DESCRIPTION (provided by applicant): Several cyclooxygenase (COX) and lipoxygenase (LOX) products of arachidonic acid (AA) metabolism have been shown by our laboratory to produce a cardioprotective effect in the ischemicreperfused canine myocardium, examples being PGI2, PGE1 and 12-HETE. However, very little data exist concerning the cardiac effects of the products of the other major pathway of AA metabolism, the cytochrome P-450 (CYP) pathway. In a well-established model of canine myocardial infarction and in isolated rabbit cardiomyocytes, we hypothesize that the CYP metabolites of AA are released during ischemia and reperfusion and produce cardioprotection or enhance cardiac injury via the opening and/or blockade of ATP-sensitive (KATP) or calcium-activated potassium (Kca) channels in cardiac myocytes. Preliminary results indicate that during coronary artery occlusion and following reperfusion that increases in epoxyeicosatrienoic acids (EETs), dihydroxyeicosatrienoic acids (DHETs) and 20-hydroxyeicosatetraenoic acid (20-HETE) occur at the end of occlusion and throughout reperfusion and that by blocking their formation by two nonspecific CYP inhibitors, a marked reduction in myocardial infarct size occurred. In addition, we have preliminary data to suggest that exogenous administration of 20-HETE results in an increase in infarct size in the canine heart. Therefore, based on these intriguing results, we will study the role and cellular mechanisms by which the EETs, DHETs and 20-HETE modulate myocardial injury in an in vivo model of infarction and an in vitro model of hypoxia-reoxygenation. Specifically, we will identify and quantify the regioisomeric EETs, DHETs and 20-HETE that are produced by the heart as well as the CYP isoforms that are expressed in response to ischemia-reperfusion injury in dog hearts.
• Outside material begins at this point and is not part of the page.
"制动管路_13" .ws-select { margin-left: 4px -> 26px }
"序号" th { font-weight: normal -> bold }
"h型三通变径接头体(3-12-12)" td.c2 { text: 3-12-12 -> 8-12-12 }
Secondly, we will investigate the roles that CYP metabolites have on KATP channels and Kca channels in the ischemic-reperfused dog myocardium and on isolated adult rabbit cardiac myocytes exposed to hypoxia-reoxygenation and the major CYP pathways involved. Finally, we will investigate the interaction of the COX and/or LOX pathways with the CYP pathway during ischemia-reperfusion and hypoxia-reoxygenation. Our use of integrative physiology, pharmacology, chemistry and molecular biology in well-established cell and animal models is a powerful approach for identifying the role that the CYP pathway serves in ischemia-reperfusion injury.
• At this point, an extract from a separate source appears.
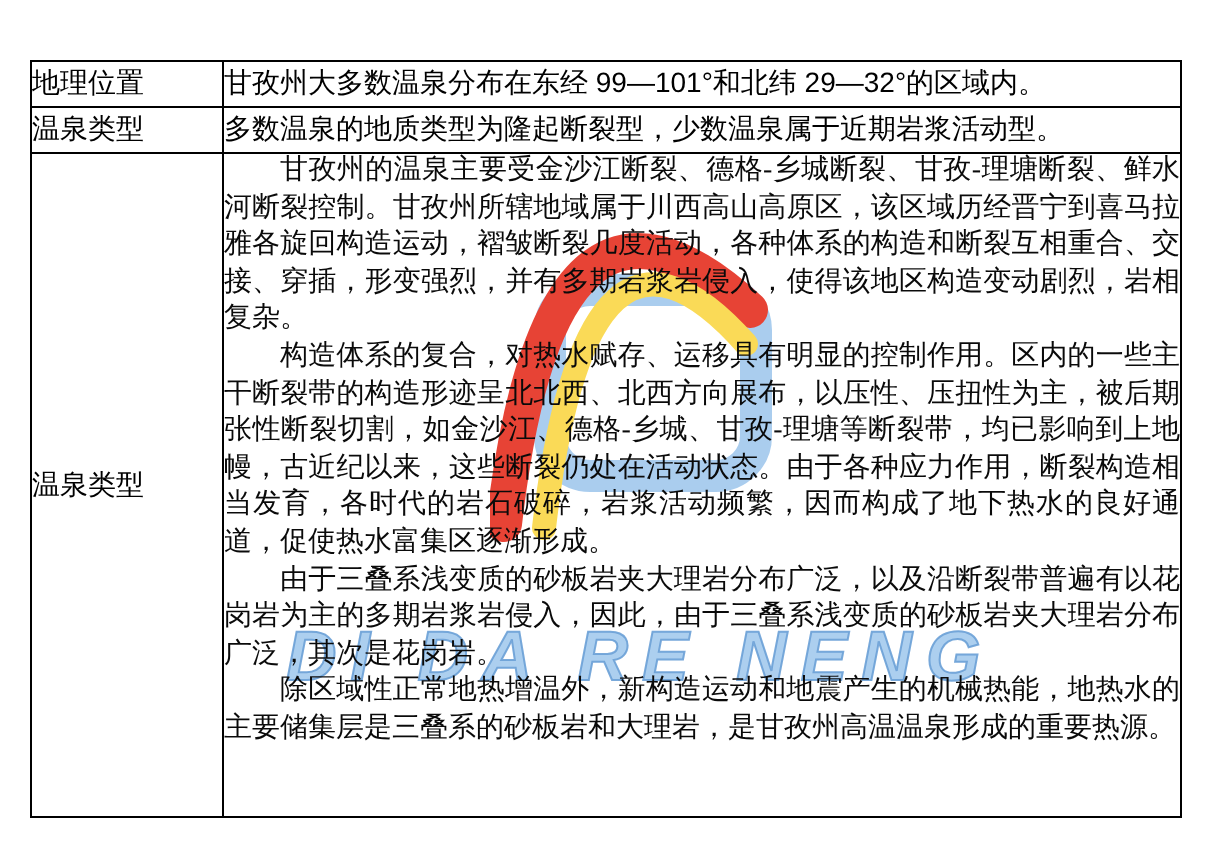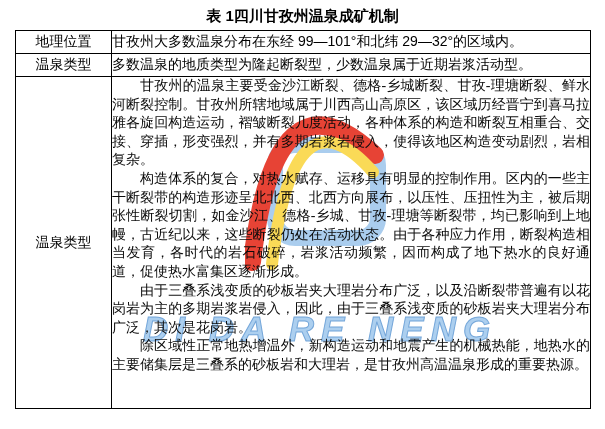"表 1四川甘孜州温泉成矿机制" div.doc-title { html: <div>表 1四川甘孜州温泉成矿机制</div> -> none }
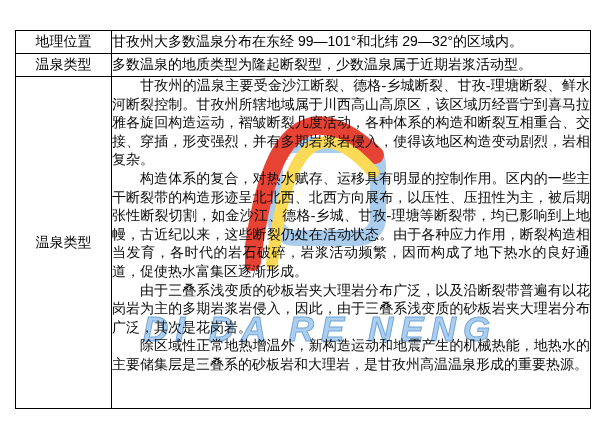"地理位置" td.label-cell { text-align: center -> left }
描述(申请人提供)：我们实验室已经证明，花生四烯酸(AA)代谢的几种环氧合酶(COX)和脂氧合酶(LOX)产物在犬缺血再灌流心肌中产生心脏保护作用，例如PGI2、PGE1和12-HETE。然而，关于AA代谢的另一个主要途径，细胞色素P-450(CYP)途径的产物对心脏的影响的数据很少。在已建立的犬心肌梗死模型和分离的兔心肌细胞中，我们假设AA的CYP代谢物在缺血和再灌流期间被释放，并通过开放和/或阻断心肌细胞上的ATP敏感(KATP)或钙激活钾(KCA)通道来产生心肌保护或加强心脏损伤。初步结果表明，在冠状动脉闭塞和再灌流过程中，在闭塞结束和再灌流过程中，环氧二十碳三烯酸(EETs)、二羟基二十碳三烯酸(DHETs)和20-羟基二十碳四烯酸(20-HETE)含量增加，两种非特异性CYP抑制剂阻断它们的形成后，心肌梗死面积显著缩小。此外，我们有初步数据表明，外源性给予20-HETE会导致犬心脏梗塞面积的增加。因此，基于这些有趣的结果，我们将研究EETs、DHETs和20-HETE在体内心肌梗死模型和体外缺氧-复氧模型中调节心肌损伤的作用和细胞机制。具体地说，我们将识别和量化心脏产生的区域异构体EETs、DHETs和20-HETE，以及在犬心脏缺血再灌注损伤中表达的CYP亚型。其次，我们将研究CYP代谢产物对犬缺血再灌流心肌和缺氧-复氧的成年兔心肌细胞KATP通道和KCA通道的作用及其主要的CYP途径。最后，我们将研究在缺血-再灌注和缺氧-复氧过程中COX和/或LOX通路与CYP通路的相互作用。我们在成熟的细胞和动物模型中使用生理学、药理学、化学和分子生物学的综合方法，是确定CYP途径在缺血再灌注损伤中所起作用的有效方法。